In this blog I will not be continuing chronologically with the topic of my previous blog of redefining ignorance – this will be continued at a later time. The reason for this is that a fascinating point came up today.
Normally, my coffee drink of choice is a cappuccino. I have been drinking cappuccino’s regularly for a couple years or so now. The reason I like them is because I don’t like to put sugar in my coffee – I find it defeats the point. So basically, I justified the cappuccino addiction (as I just saw today that it was in fact an addiction) by saying to myself that I did it to make drinking coffee a little easier, since I don’t take sugar.
As a result, having a cappuccino was something that I saw as my daily ‘treat’, while at the same time I justified this habit/dependency that I had created because it was my way of getting coffee, which I have defined as a good thing, because it helps me focus and do work and blah blah blah.
What I really was not seeing was how this habit was affecting me. I mean, it seems innocent enough, right? The last few days I had been noticing how difficult it was to study, do work and generally focus myself, specifically with things that really matter that need to get done. I would even set very specific and attainable goals for myself for my days, and I just couldn’t stick to what I had planned. I was becoming frustrated with my inability to focus myself and be effective/directive in my daily activities. Sometimes, because of this there will then be side effects where I will do other things/other behaviors will arise to compensate for this. Within this state of being unfocused and in a kind of haze, without realizing it, I was beginning to accept it as my normal state of being, like this is who I am, and this is where the tendency to overcompensate comes in, where I would find ways to become overzealous or ‘psyche myself up’ for my daily activities. I would sometimes become frustrated because it is like I am aware on some level that there is something wrong with me, and yet I was not conscious of what it was at all, and therefore helpless to do anything about it.

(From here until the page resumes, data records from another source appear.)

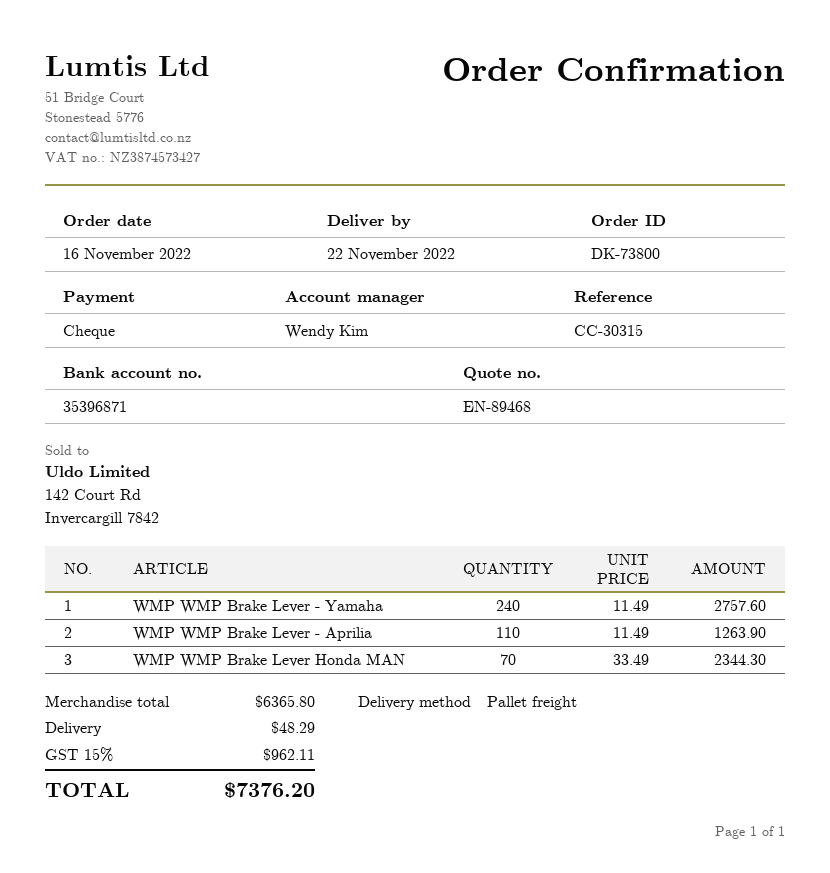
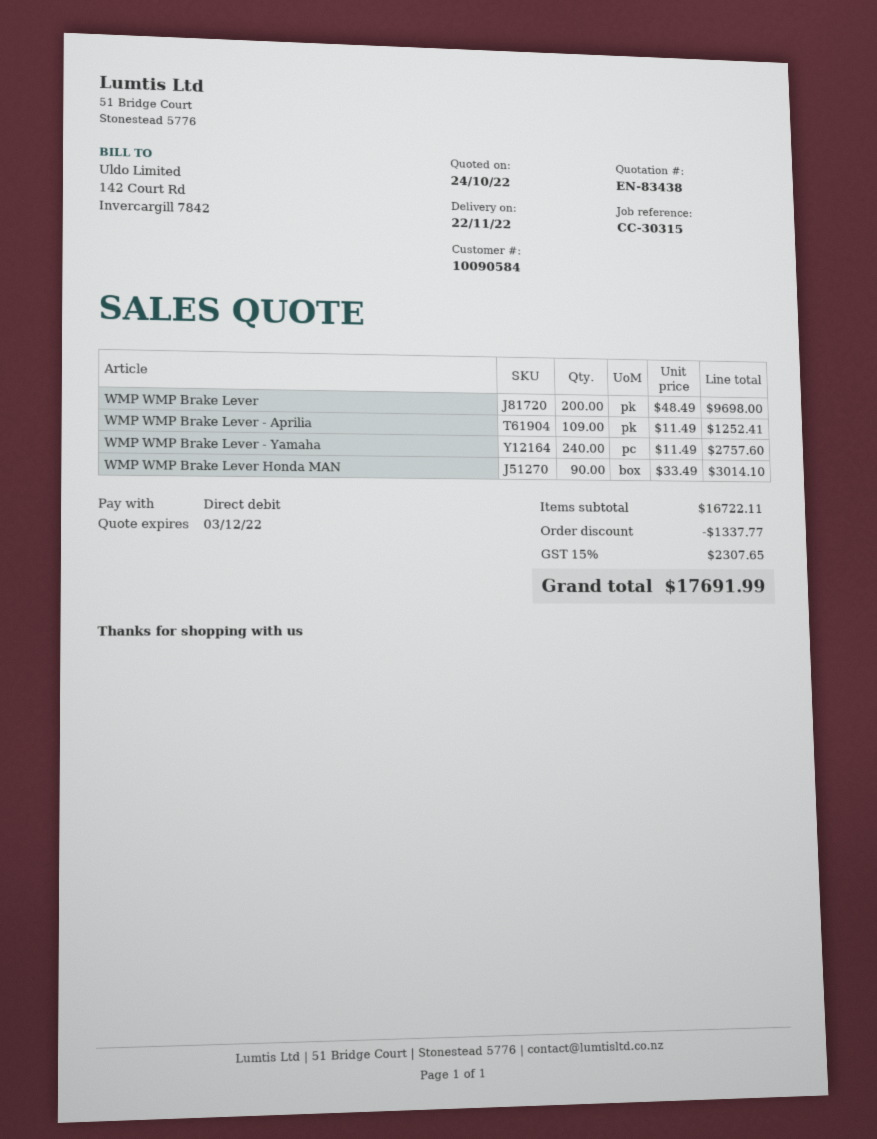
quote number: EN-89468 -> EN-83438
payment method: cheque -> direct debit
WMP WMP Brake Lever - Aprilia: 110 x 11.49 = 1263.90 -> 109 x 11.49 = 1252.41
WMP WMP Brake Lever Honda MAN: 70 x 33.49 = 2344.30 -> 90 x 33.49 = 3014.10
WMP WMP Brake Lever: none -> 200 x 48.49 = 9698.00
subtotal: 6365.80 -> 16722.11
discount: none -> 1337.77
shipping: 48.29 -> none
tax: 15% = 962.11 -> 15% = 2307.65
total: 7376.20 -> 17691.99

Then today, at one point I really felt lost, because I had already had my daily cappuccino, and yet, I just couldn’t focus at all. I felt lost. So I got up and went to the local coffee bar. For whatever reason, I decided to try something new. I wanted a black coffee. This was really interesting because I’m not really sure what the motivation was, other than the appeal of a black coffee being cheaper than a cappuccino. What I had chosen, I didn’t realize, actually turned out to be an espresso. I noticed and had a slight experience of feeling disappointed when I took my coffee and it felt so light lol. But then I gulped down the expresso and went back home. When I got home I decided to study Thai language. As usually, when studying, there were moments of distraction, but I didn’t latch on to them. I stayed the course and studied. The determination that I had all day long as my intent, suddenly had a stronger resolve in performance. I studied quite well and ended up memorizing 10 words that I had previously been struggling with. Then after studying, I was onto the next point, and then the next, and the next. Within all of this, my focus was much better than it been in some time. It was really cool. Six hours later now, the espresso caffeine has worn off for the most part, and yet the focus is still better than it has been in the last few days.
A few key insights I have realized with regards to health and diet are: the mental relationship and the relationship we have to the experience of eating food is paramount. From my perspective, it is this relationship that really plays a crucial role in whether or not foods are healthy for us. Why do I not overeat tons of sugar which could have a detrimental effect on my health? I simply don’t have that kind of strong, positively charged relationship to those kinds of sugary foods that would create an addiction which would cause me to eat past the point of when the body is saying ‘enough’. From what I can tell, the human body functions quite well on it’s own – it is the mental relationship that we develop to foods and things in our world that fucks up what the body would normally otherwise regulate and manage effectively. In this way, it is interesting how one food (or activity, for that matter) may be a problem for one person, while it may totally not affect another person in any negative way whatsoever. That’s why it is sometimes foolish to make blanket statements about the health/food/nutrition.
What is interesting about this addiction is that it was very insidious. It had become most detrimental, purely by virtue of it being a habit, by it becoming normalized, and therefore, unquestionable (or at least very difficult to question with clarity). This point speaks volumes to the way we as human beings live and exist in general – existing in insidious habits and patterns, their lethality being by virtue of the fact that we have just always done things in such a way. This is the main point to take away from this experience. What other habits/patterns have I been overlooking and justifying with ‘a grain of truth and reason’ that it is for a better/higher cause/purpose? I will, in my personal journal, list all such points that I am aware of or suspect.
Furthermore, this point has clearly been holding me back from being effective with other points, so it is interesting to see how sometimes we are trying to correct a point and see that we are unable to, and sometimes need to step back and not obsess/fixate ourselves, so that we can take a look at the bigger picture and consider things outside of our initial frame of mind. It is sometimes surprising to see how when we deal with something that we may have otherwise normally overlooked, we end up finding the key to other things that we are well aware of require a change. It usually always tends to be these things that we take for granted and resist giving up. Like many other addictions/habits/patterns I’ve dealt with, this one, by the end of it’s time, did very little for me. The pleasure I perceived to get from it was very little, and more by virtue of the habit than the actual experience. It just gave me a nice little feeling – but at what cost?